+++ Task inputs

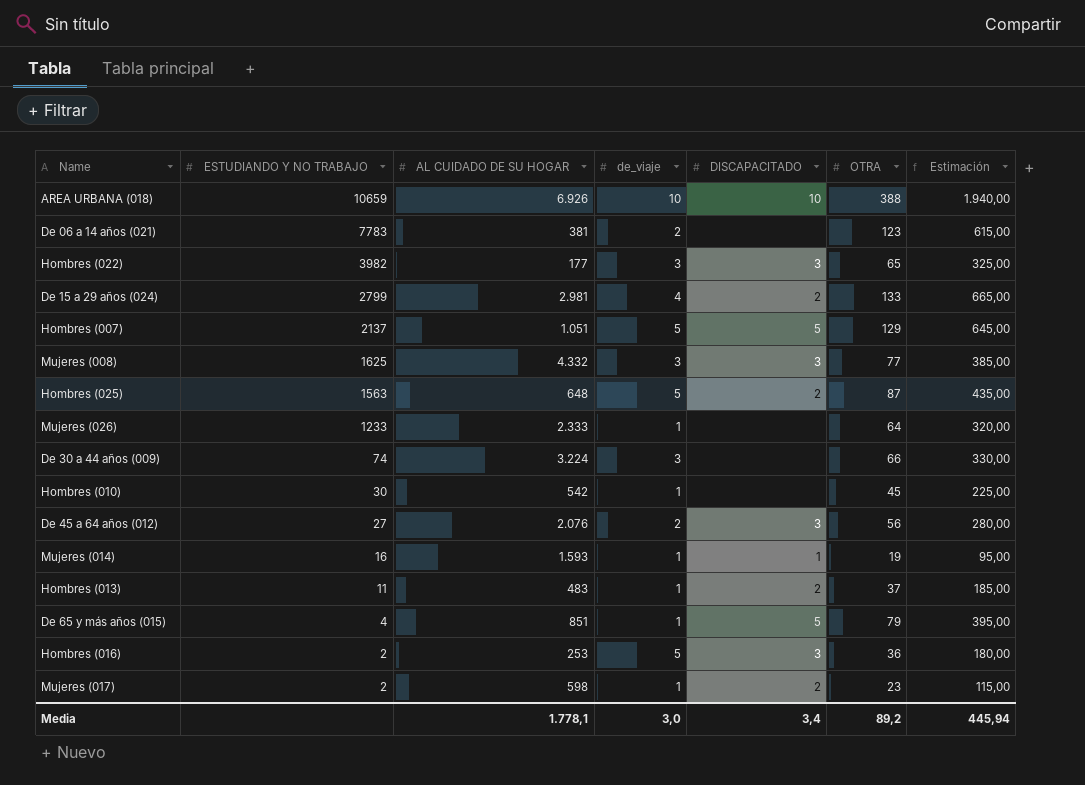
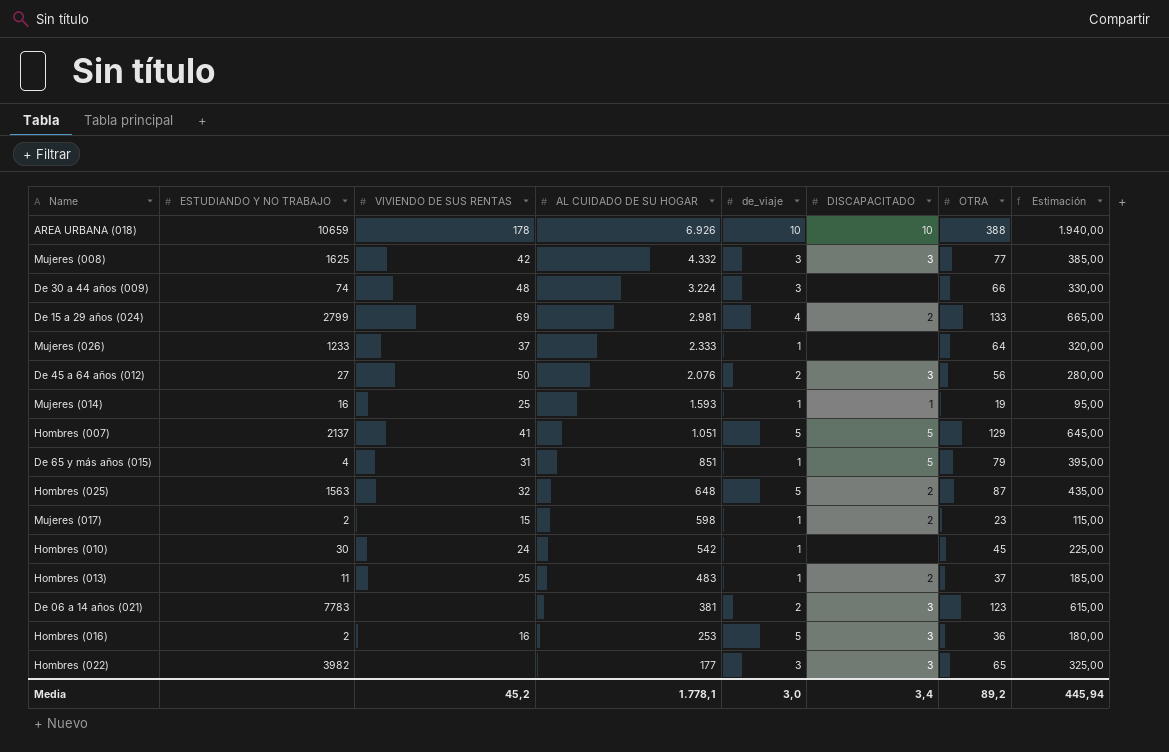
row order: ESTUDIANDO Y NO TRABAJO descending -> AL CUIDADO DE SU HOGAR descending
column VIVIENDO DE SUS RENTAS | position: none -> 3
De 06 a 14 años (021) | DISCAPACITADO: none -> 3

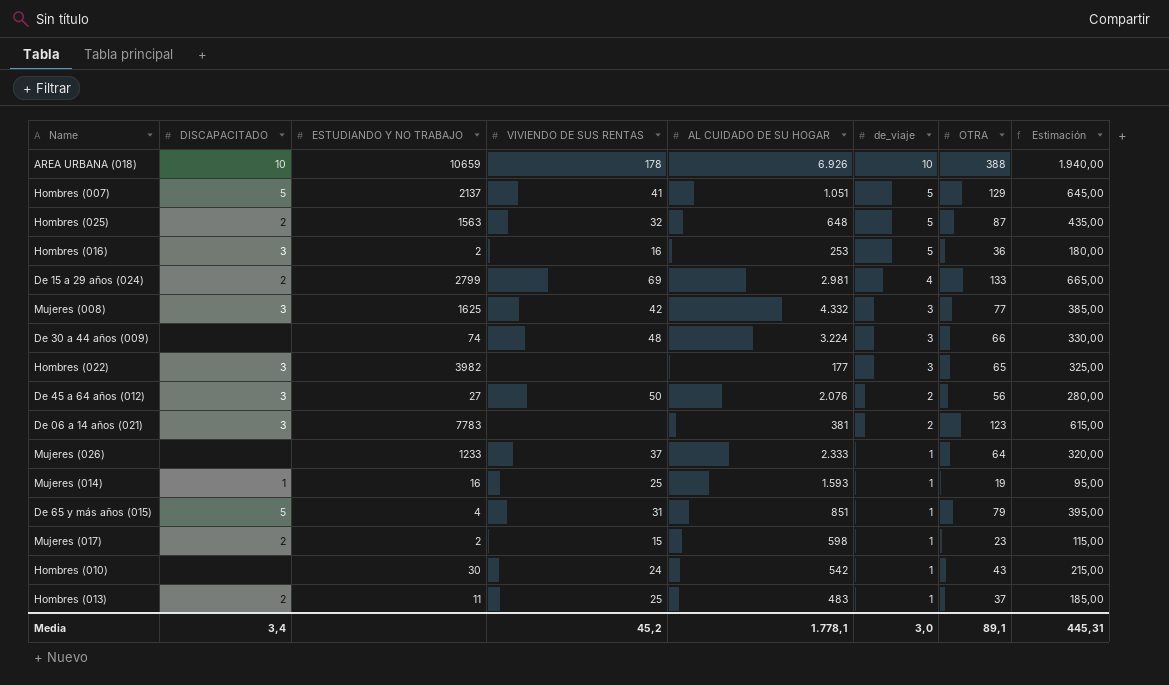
row order: AL CUIDADO DE SU HOGAR descending -> de_viaje descending
column DISCAPACITADO | position: 6 -> 2
Hombres (010) | OTRA: 45 -> 43
Hombres (010) | Estimación: 225,00 -> 215,00
Media | OTRA: 89,2 -> 89,1
Media | Estimación: 445,94 -> 445,31

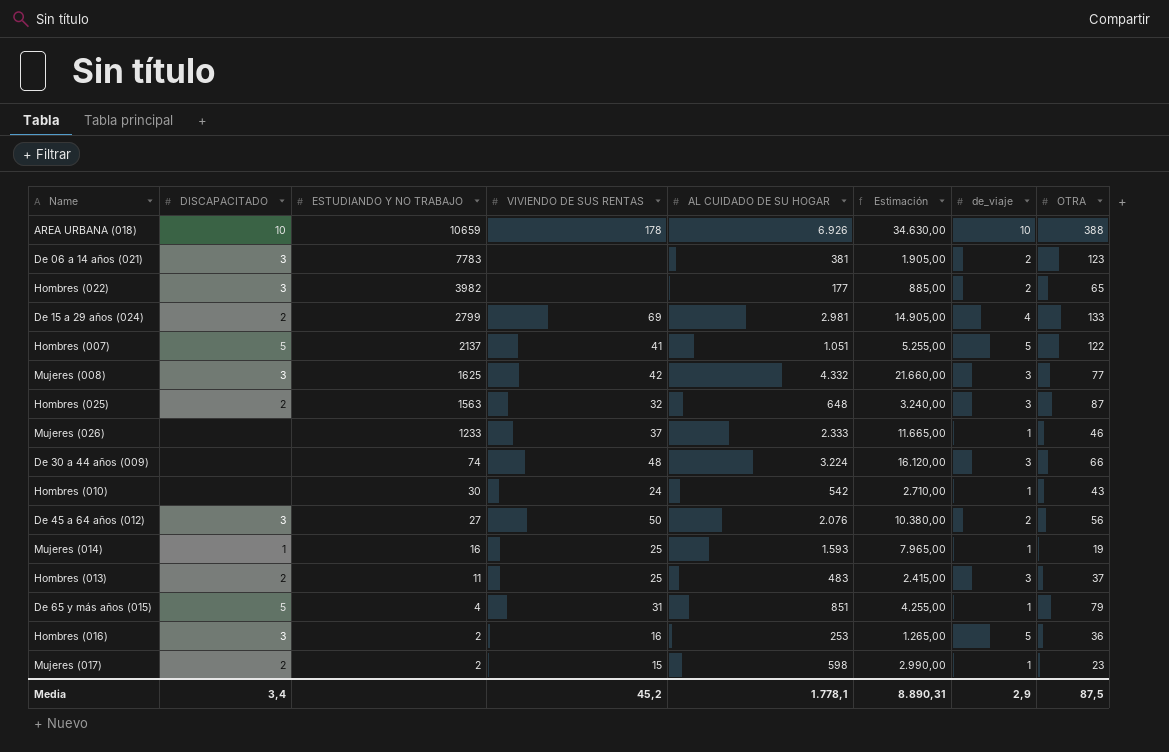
row order: de_viaje descending -> ESTUDIANDO Y NO TRABAJO descending
column Estimación | formula: [OTRA] * 5 -> [AL CUIDADO DE SU HOGAR] * 5
column Estimación | position: 8 -> 6
Hombres (022) | de_viaje: 3 -> 2
Hombres (007) | OTRA: 129 -> 122
Hombres (025) | de_viaje: 5 -> 3
Mujeres (026) | OTRA: 64 -> 46
Hombres (013) | de_viaje: 1 -> 3
Media | Estimación: 445,31 -> 8.890,31
Media | de_viaje: 3,0 -> 2,9
Media | OTRA: 89,1 -> 87,5

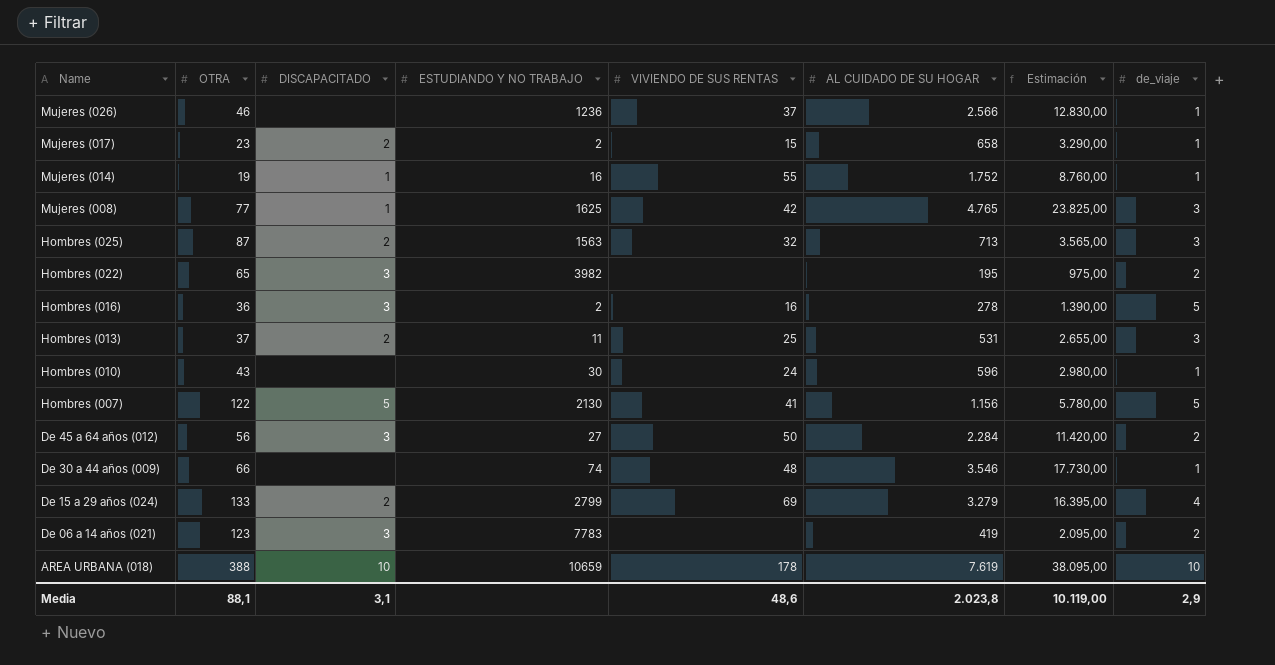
row order: ESTUDIANDO Y NO TRABAJO descending -> Name descending
column OTRA | position: 8 -> 2
row De 65 y más años (015): 5 | 4 | 31 | 851 | 4.255,00 | 1 | 79 -> none
Mujeres (026) | ESTUDIANDO Y NO TRABAJO: 1233 -> 1236
Mujeres (026) | AL CUIDADO DE SU HOGAR: 2.333 -> 2.566
Mujeres (026) | Estimación: 11.665,00 -> 12.830,00
Mujeres (017) | AL CUIDADO DE SU HOGAR: 598 -> 658
Mujeres (017) | Estimación: 2.990,00 -> 3.290,00
Mujeres (014) | VIVIENDO DE SUS RENTAS: 25 -> 55
Mujeres (014) | AL CUIDADO DE SU HOGAR: 1.593 -> 1.752
Mujeres (014) | Estimación: 7.965,00 -> 8.760,00
Mujeres (008) | DISCAPACITADO: 3 -> 1
Mujeres (008) | AL CUIDADO DE SU HOGAR: 4.332 -> 4.765
Mujeres (008) | Estimación: 21.660,00 -> 23.825,00
Hombres (025) | AL CUIDADO DE SU HOGAR: 648 -> 713
Hombres (025) | Estimación: 3.240,00 -> 3.565,00
Hombres (022) | AL CUIDADO DE SU HOGAR: 177 -> 195
Hombres (022) | Estimación: 885,00 -> 975,00
Hombres (016) | AL CUIDADO DE SU HOGAR: 253 -> 278
Hombres (016) | Estimación: 1.265,00 -> 1.390,00
Hombres (013) | AL CUIDADO DE SU HOGAR: 483 -> 531
Hombres (013) | Estimación: 2.415,00 -> 2.655,00
Hombres (010) | AL CUIDADO DE SU HOGAR: 542 -> 596
Hombres (010) | Estimación: 2.710,00 -> 2.980,00
Hombres (007) | ESTUDIANDO Y NO TRABAJO: 2137 -> 2130
Hombres (007) | AL CUIDADO DE SU HOGAR: 1.051 -> 1.156
Hombres (007) | Estimación: 5.255,00 -> 5.780,00
De 45 a 64 años (012) | AL CUIDADO DE SU HOGAR: 2.076 -> 2.284
De 45 a 64 años (012) | Estimación: 10.380,00 -> 11.420,00
De 30 a 44 años (009) | AL CUIDADO DE SU HOGAR: 3.224 -> 3.546
De 30 a 44 años (009) | Estimación: 16.120,00 -> 17.730,00
De 30 a 44 años (009) | de_viaje: 3 -> 1
De 15 a 29 años (024) | AL CUIDADO DE SU HOGAR: 2.981 -> 3.279
De 15 a 29 años (024) | Estimación: 14.905,00 -> 16.395,00
De 06 a 14 años (021) | AL CUIDADO DE SU HOGAR: 381 -> 419
De 06 a 14 años (021) | Estimación: 1.905,00 -> 2.095,00
AREA URBANA (018) | AL CUIDADO DE SU HOGAR: 6.926 -> 7.619
AREA URBANA (018) | Estimación: 34.630,00 -> 38.095,00
Media | OTRA: 87,5 -> 88,1
Media | DISCAPACITADO: 3,4 -> 3,1
Media | VIVIENDO DE SUS RENTAS: 45,2 -> 48,6
Media | AL CUIDADO DE SU HOGAR: 1.778,1 -> 2.023,8
Media | Estimación: 8.890,31 -> 10.119,00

++++++

Your objective
Once the pictures are set aside, repeat the data above exactly as written.

Answer section
row order: ESTUDIANDO Y NO TRABAJO descending -> AL CUIDADO DE SU HOGAR descending
column VIVIENDO DE SUS RENTAS | position: none -> 3
De 06 a 14 años (021) | DISCAPACITADO: none -> 3

row order: AL CUIDADO DE SU HOGAR descending -> de_viaje descending
column DISCAPACITADO | position: 6 -> 2
Hombres (010) | OTRA: 45 -> 43
Hombres (010) | Estimación: 225,00 -> 215,00
Media | OTRA: 89,2 -> 89,1
Media | Estimación: 445,94 -> 445,31

row order: de_viaje descending -> ESTUDIANDO Y NO TRABAJO descending
column Estimación | formula: [OTRA] * 5 -> [AL CUIDADO DE SU HOGAR] * 5
column Estimación | position: 8 -> 6
Hombres (022) | de_viaje: 3 -> 2
Hombres (007) | OTRA: 129 -> 122
Hombres (025) | de_viaje: 5 -> 3
Mujeres (026) | OTRA: 64 -> 46
Hombres (013) | de_viaje: 1 -> 3
Media | Estimación: 445,31 -> 8.890,31
Media | de_viaje: 3,0 -> 2,9
Media | OTRA: 89,1 -> 87,5

row order: ESTUDIANDO Y NO TRABAJO descending -> Name descending
column OTRA | position: 8 -> 2
row De 65 y más años (015): 5 | 4 | 31 | 851 | 4.255,00 | 1 | 79 -> none
Mujeres (026) | ESTUDIANDO Y NO TRABAJO: 1233 -> 1236
Mujeres (026) | AL CUIDADO DE SU HOGAR: 2.333 -> 2.566
Mujeres (026) | Estimación: 11.665,00 -> 12.830,00
Mujeres (017) | AL CUIDADO DE SU HOGAR: 598 -> 658
Mujeres (017) | Estimación: 2.990,00 -> 3.290,00
Mujeres (014) | VIVIENDO DE SUS RENTAS: 25 -> 55
Mujeres (014) | AL CUIDADO DE SU HOGAR: 1.593 -> 1.752
Mujeres (014) | Estimación: 7.965,00 -> 8.760,00
Mujeres (008) | DISCAPACITADO: 3 -> 1
Mujeres (008) | AL CUIDADO DE SU HOGAR: 4.332 -> 4.765
Mujeres (008) | Estimación: 21.660,00 -> 23.825,00
Hombres (025) | AL CUIDADO DE SU HOGAR: 648 -> 713
Hombres (025) | Estimación: 3.240,00 -> 3.565,00
Hombres (022) | AL CUIDADO DE SU HOGAR: 177 -> 195
Hombres (022) | Estimación: 885,00 -> 975,00
Hombres (016) | AL CUIDADO DE SU HOGAR: 253 -> 278
Hombres (016) | Estimación: 1.265,00 -> 1.390,00
Hombres (013) | AL CUIDADO DE SU HOGAR: 483 -> 531
Hombres (013) | Estimación: 2.415,00 -> 2.655,00
Hombres (010) | AL CUIDADO DE SU HOGAR: 542 -> 596
Hombres (010) | Estimación: 2.710,00 -> 2.980,00
Hombres (007) | ESTUDIANDO Y NO TRABAJO: 2137 -> 2130
Hombres (007) | AL CUIDADO DE SU HOGAR: 1.051 -> 1.156
Hombres (007) | Estimación: 5.255,00 -> 5.780,00
De 45 a 64 años (012) | AL CUIDADO DE SU HOGAR: 2.076 -> 2.284
De 45 a 64 años (012) | Estimación: 10.380,00 -> 11.420,00
De 30 a 44 años (009) | AL CUIDADO DE SU HOGAR: 3.224 -> 3.546
De 30 a 44 años (009) | Estimación: 16.120,00 -> 17.730,00
De 30 a 44 años (009) | de_viaje: 3 -> 1
De 15 a 29 años (024) | AL CUIDADO DE SU HOGAR: 2.981 -> 3.279
De 15 a 29 años (024) | Estimación: 14.905,00 -> 16.395,00
De 06 a 14 años (021) | AL CUIDADO DE SU HOGAR: 381 -> 419
De 06 a 14 años (021) | Estimación: 1.905,00 -> 2.095,00
AREA URBANA (018) | AL CUIDADO DE SU HOGAR: 6.926 -> 7.619
AREA URBANA (018) | Estimación: 34.630,00 -> 38.095,00
Media | OTRA: 87,5 -> 88,1
Media | DISCAPACITADO: 3,4 -> 3,1
Media | VIVIENDO DE SUS RENTAS: 45,2 -> 48,6
Media | AL CUIDADO DE SU HOGAR: 1.778,1 -> 2.023,8
Media | Estimación: 8.890,31 -> 10.119,00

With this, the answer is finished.